# EXERCISE
Word for word, repeat everything in the records below except the pictures.

# DATA TO USE
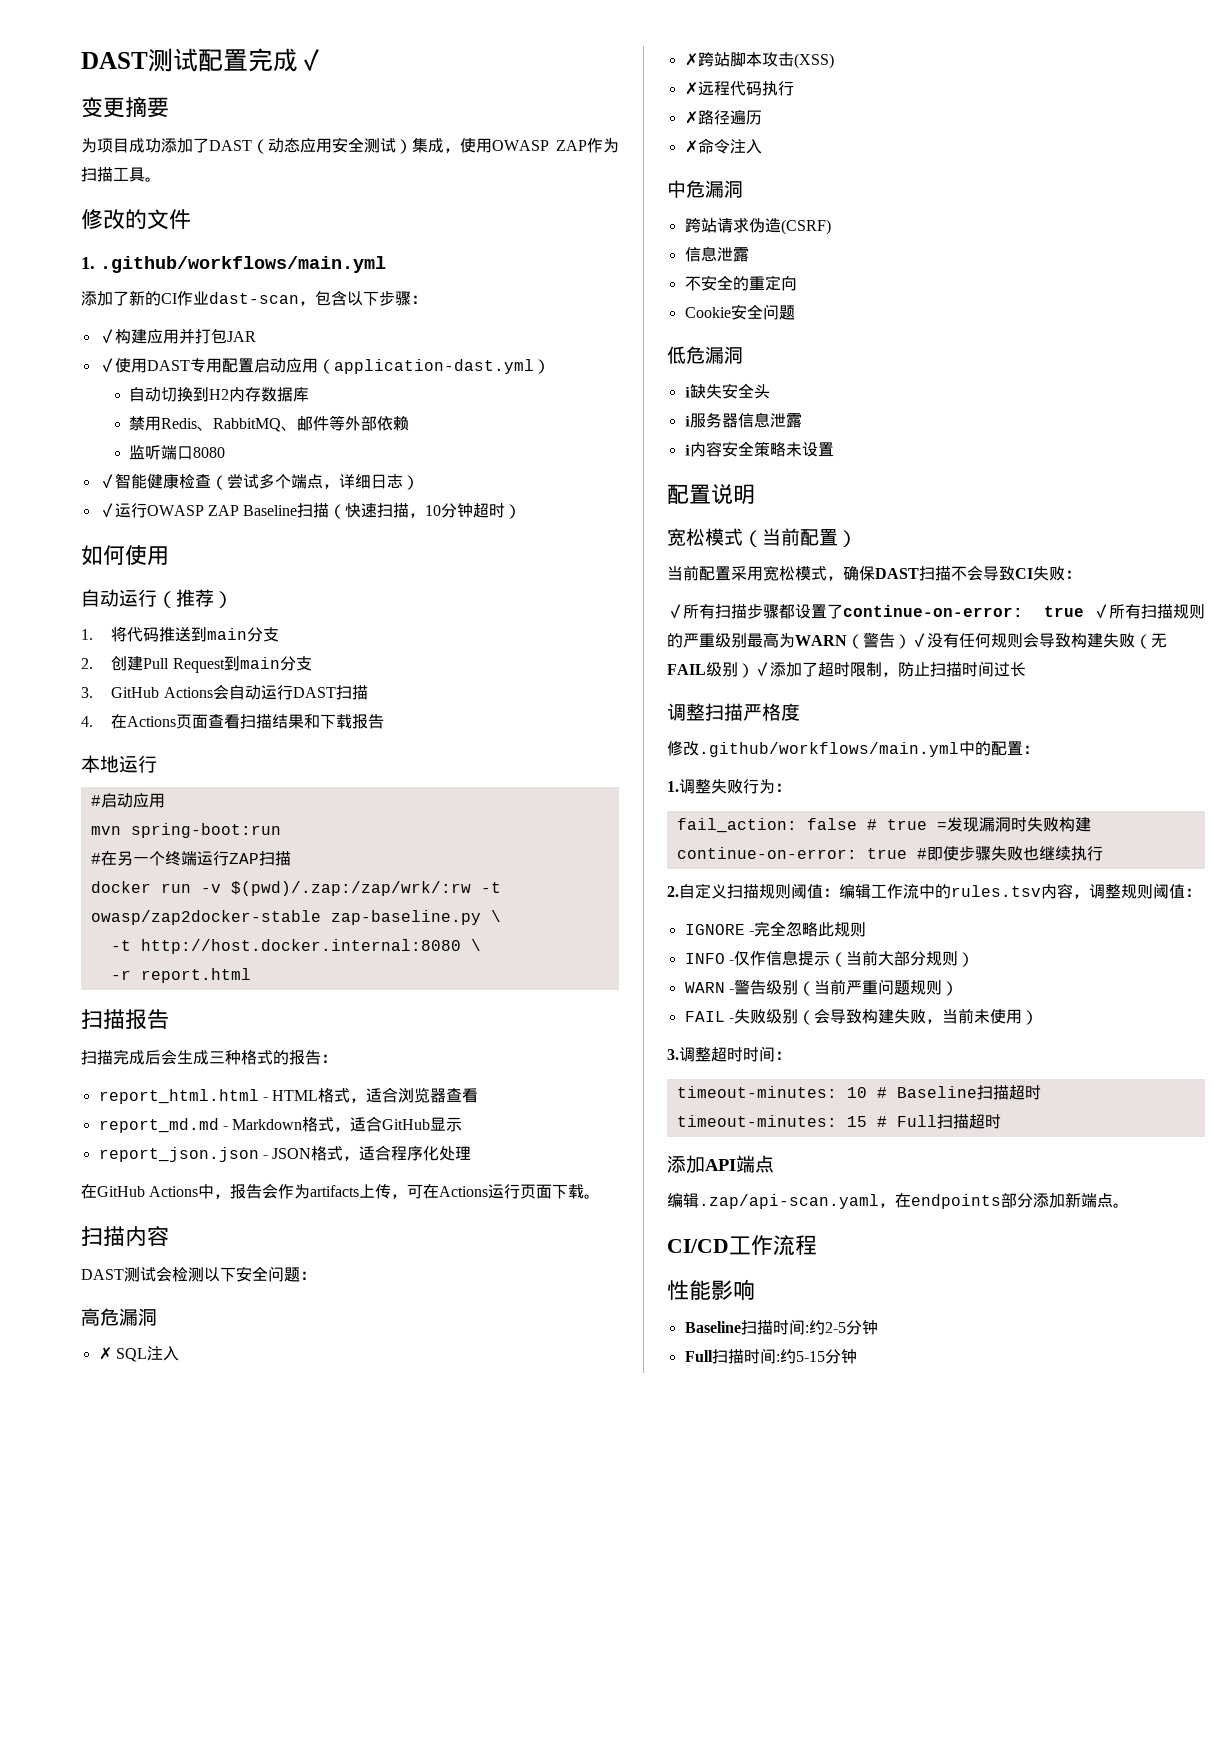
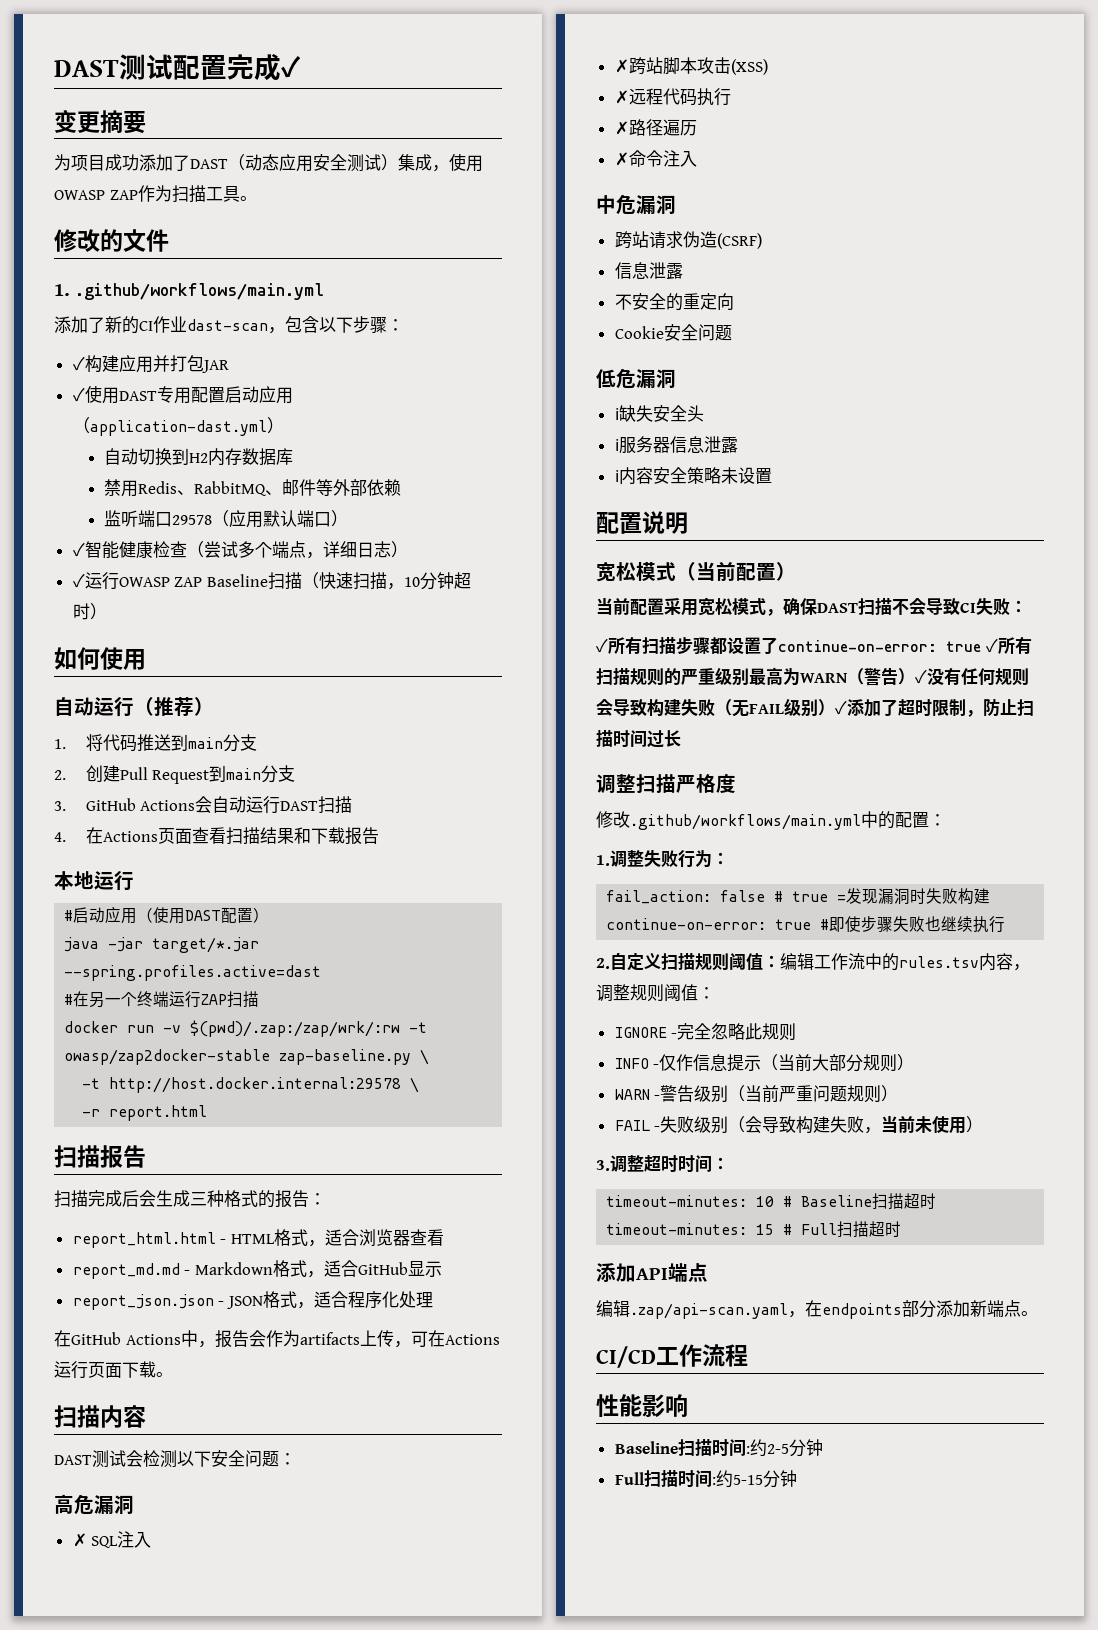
- 监听端口8080
+ 监听端口29578（应用默认端口）
- #启动应用
- mvn spring-boot:run
+ #启动应用（使用DAST配置）
+ java -jar target/*.jar --spring.profiles.active=dast
- -t http://host.docker.internal:8080 \
+ -t http://host.docker.internal:29578 \

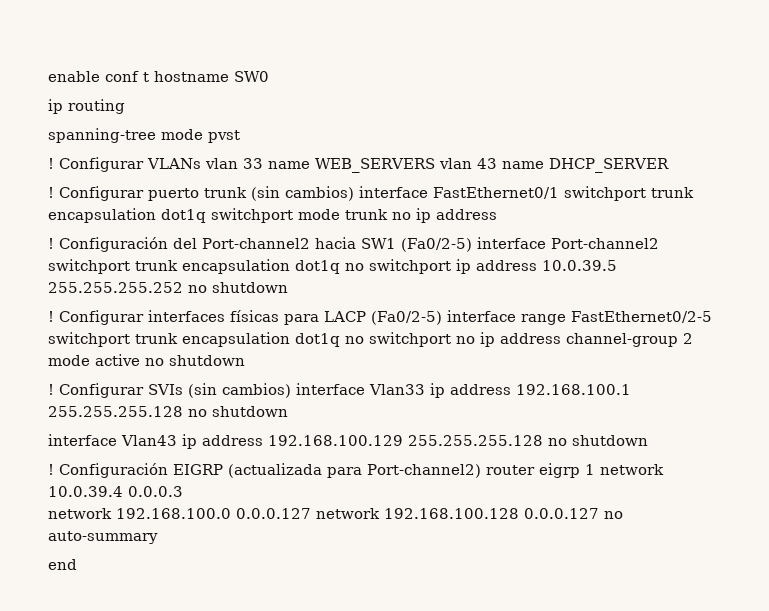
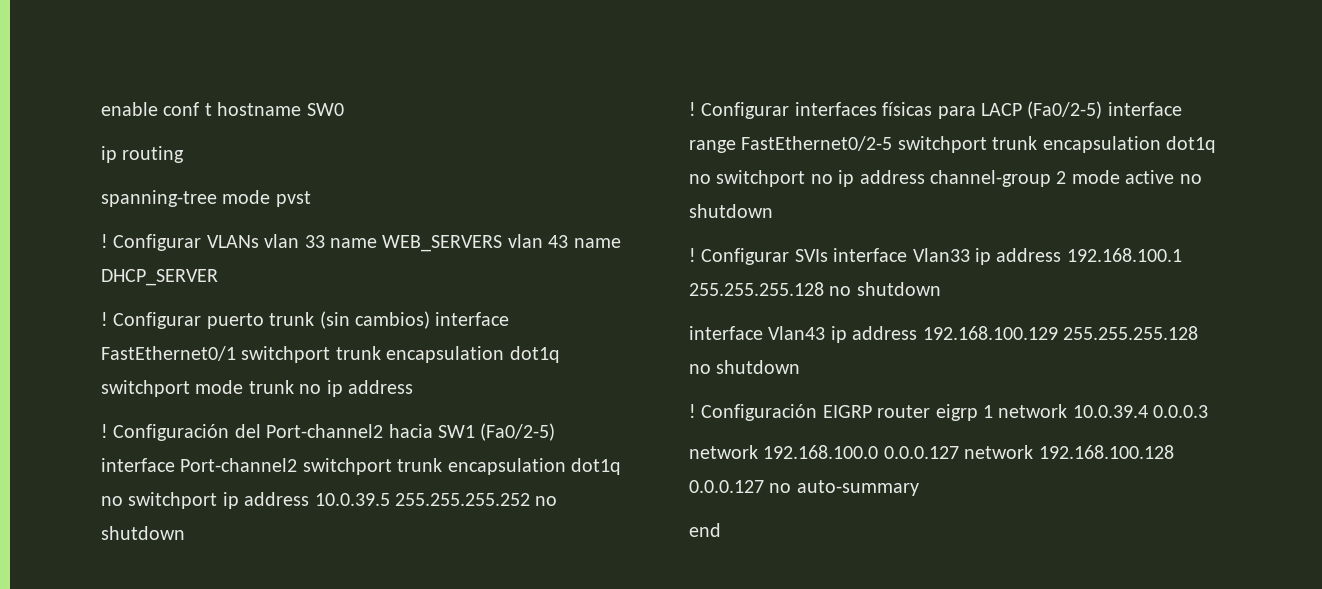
- Configurar SVIs (sin cambios) interface Vlan33 ip address 192.168.100.1 255.255.255.128 no shutdown
+ Configurar SVIs interface Vlan33 ip address 192.168.100.1 255.255.255.128 no shutdown
- Configuración EIGRP (actualizada para Port-channel2) router eigrp 1 network 10.0.39.4 0.0.0.3
+ Configuración EIGRP router eigrp 1 network 10.0.39.4 0.0.0.3

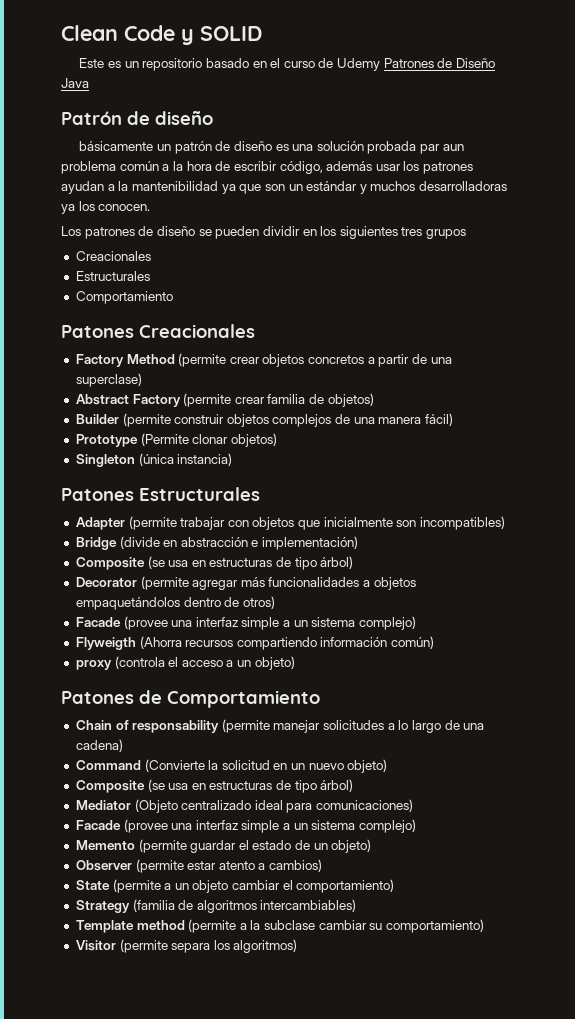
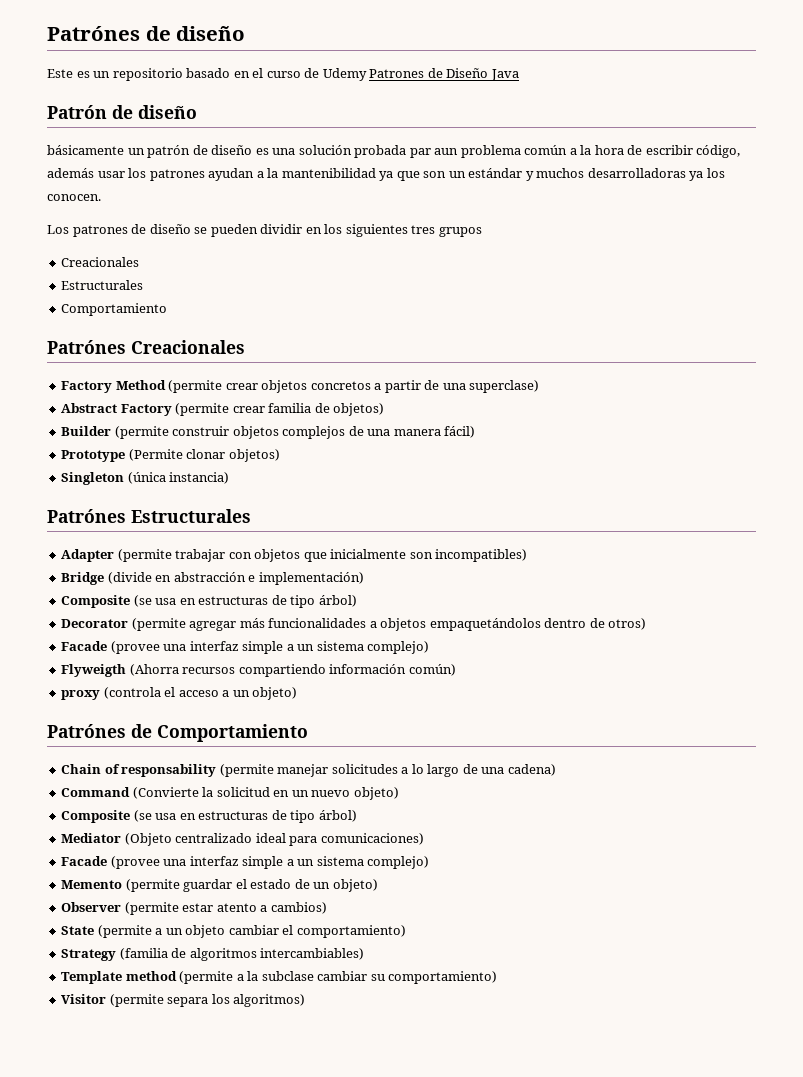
- Clean Code y SOLID
+ Patrónes de diseño
- Patones Creacionales
+ Patrónes Creacionales
- Patones Estructurales
+ Patrónes Estructurales
- Patones de Comportamiento
+ Patrónes de Comportamiento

# REPLY
- 监听端口8080
+ 监听端口29578（应用默认端口）
- #启动应用
- mvn spring-boot:run
+ #启动应用（使用DAST配置）
+ java -jar target/*.jar --spring.profiles.active=dast
- -t http://host.docker.internal:8080 \
+ -t http://host.docker.internal:29578 \

- Configurar SVIs (sin cambios) interface Vlan33 ip address 192.168.100.1 255.255.255.128 no shutdown
+ Configurar SVIs interface Vlan33 ip address 192.168.100.1 255.255.255.128 no shutdown
- Configuración EIGRP (actualizada para Port-channel2) router eigrp 1 network 10.0.39.4 0.0.0.3
+ Configuración EIGRP router eigrp 1 network 10.0.39.4 0.0.0.3

- Clean Code y SOLID
+ Patrónes de diseño
- Patones Creacionales
+ Patrónes Creacionales
- Patones Estructurales
+ Patrónes Estructurales
- Patones de Comportamiento
+ Patrónes de Comportamiento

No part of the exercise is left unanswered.